Required work: Only lines with the string "style" should be returned from the data below.

Dataset records:
———
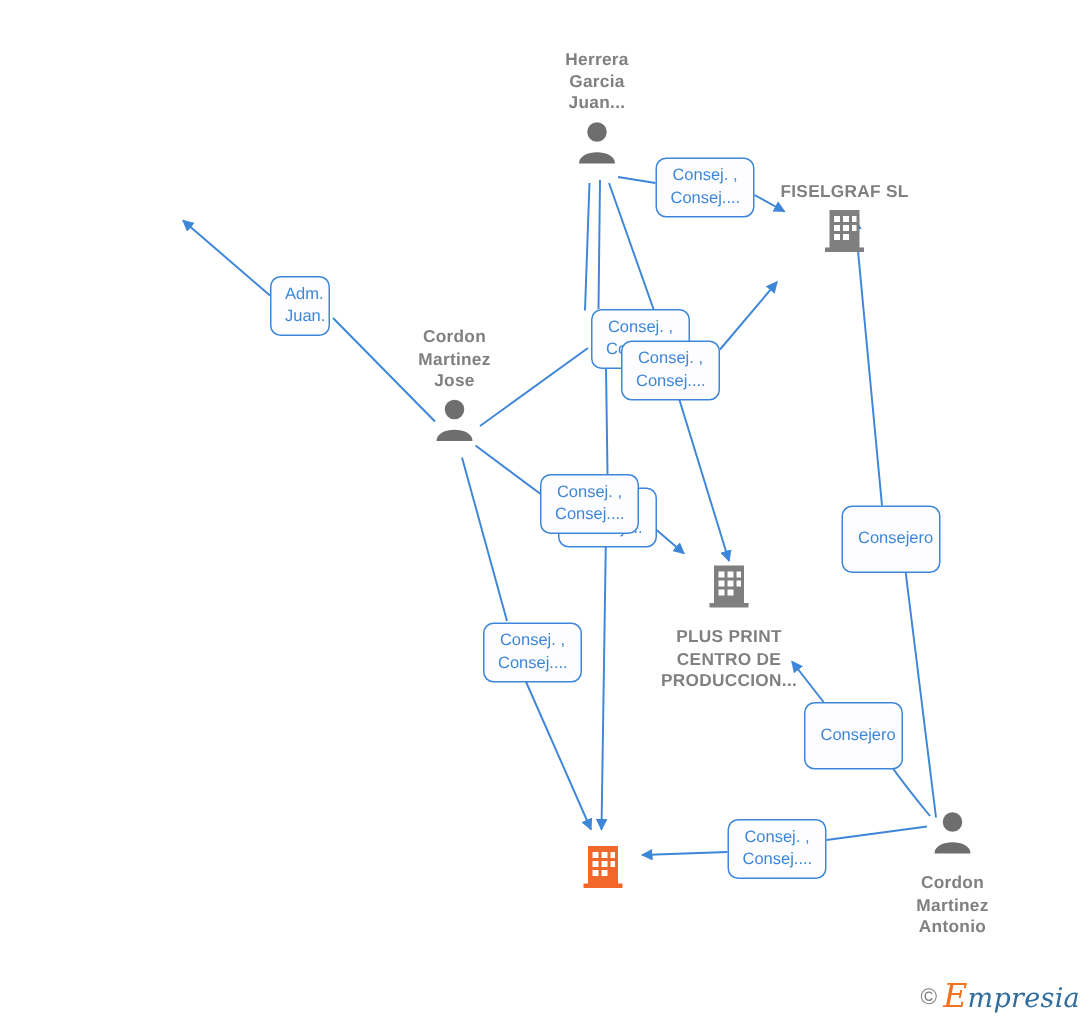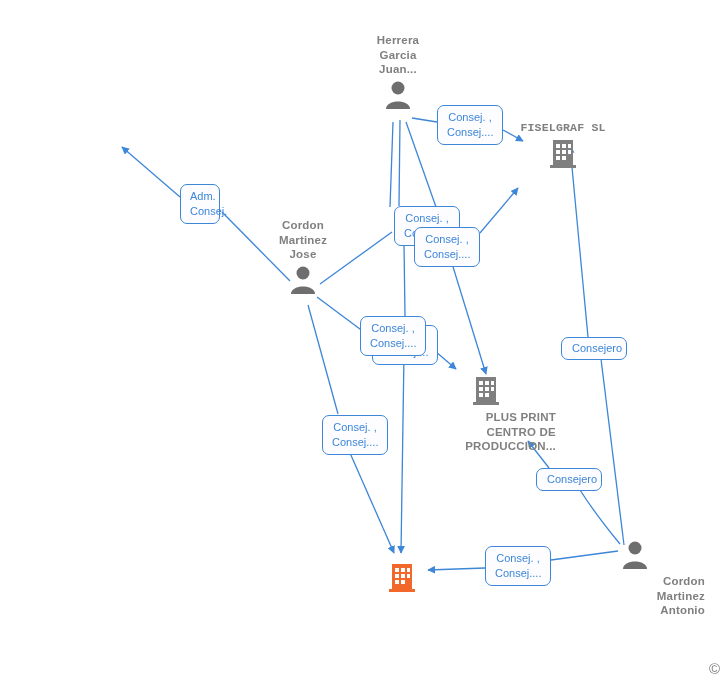--- a/index.html
+++ b/index.html
@@ -152,7 +152,7 @@
     </svg>
   </div>
 
-  <div class="node label-above" style="left:563px; top:121px;font-family:Liberation Mono, monospace;">
+  <div class="node label-above" style="left:563px; top:121px;">
     <div class="node-label company">FISELGRAF  SL</div>
     <svg class="node-icon" viewBox="0 0 30 32">
       <rect x="5" y="2" width="20" height="26" fill="#7f7f7f"></rect>

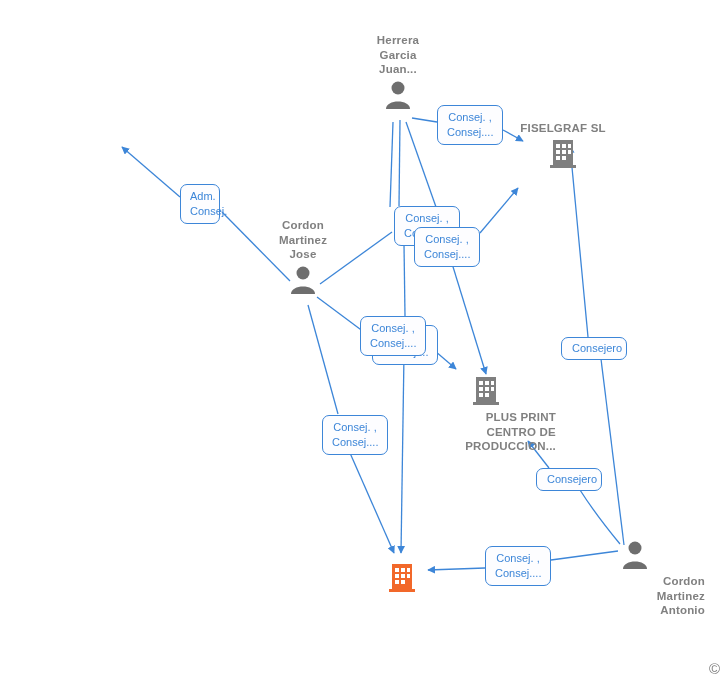--- a/index.html
+++ b/index.html
@@ -222,7 +222,7 @@
   </div>
 
   <div class="edge-label" style="left:180px; top:184px; width:40px;">Adm.
-Consej.</div>
+Juan.</div>
 
   <div class="edge-label" style="left:437px; top:105px; width:66px;">Consej. ,
 Consej....</div>

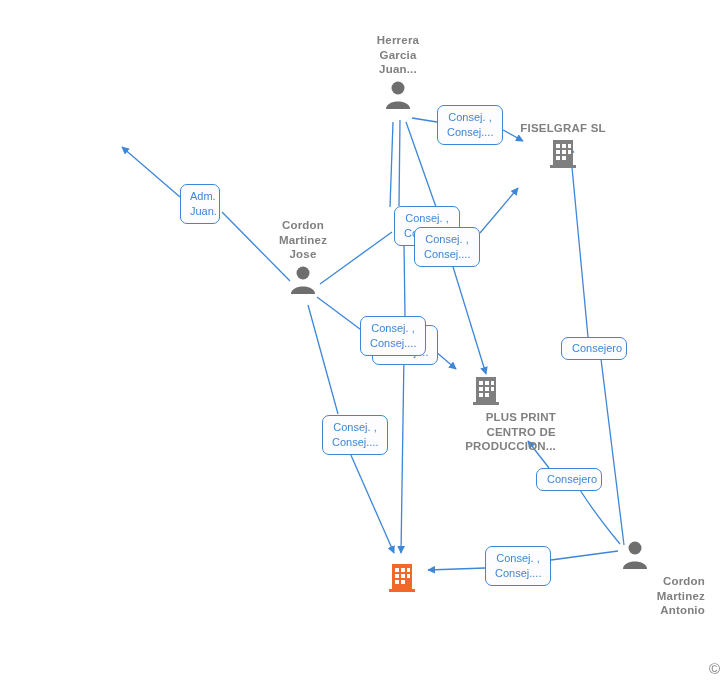--- a/index.html
+++ b/index.html
@@ -66,7 +66,7 @@
     box-sizing: border-box;
   }
   .edge-label.single {
-    padding: 3px 10px;
+    padding: 14px 10px;
     line-height: 15px;
   }
   .watermark {

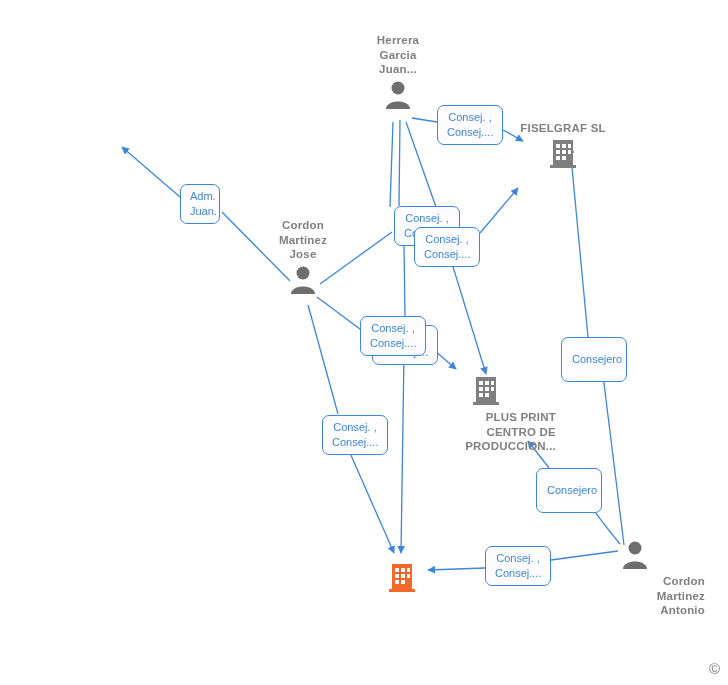--- a/index.html
+++ b/index.html
@@ -50,7 +50,7 @@
     display: block;
   }
   .node.label-above .node-label { margin-bottom: 2px; }
-  .node.label-below .node-label { margin-top: 3px; text-align: right; }
+  .node.label-below .node-label { margin-top: 11px; }
 
   .edge-label {
     position: absolute;

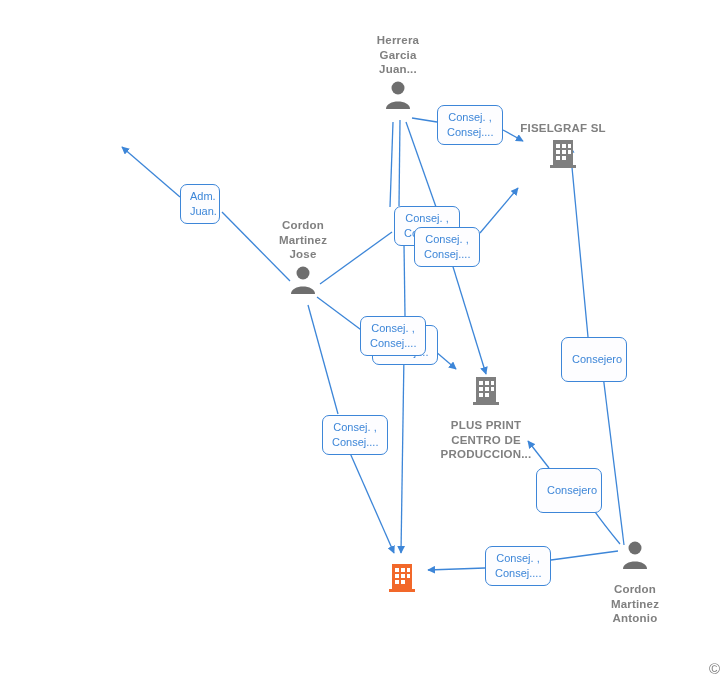--- a/index.html
+++ b/index.html
@@ -251,6 +251,7 @@
 
   <div class="watermark">
     <span class="wm-c">©</span>
+    <span class="wm-text"><span class="wm-e">E</span><span>mpresia</span></span>
   </div>
 
 </div>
———
Result of the exercise:
-  <div class="node label-above" style="left:563px; top:121px;font-family:Liberation Mono, monospace;">
+  <div class="node label-above" style="left:563px; top:121px;">
   <div class="edge-label" style="left:180px; top:184px; width:40px;">Adm.
   <div class="edge-label" style="left:437px; top:105px; width:66px;">Consej. ,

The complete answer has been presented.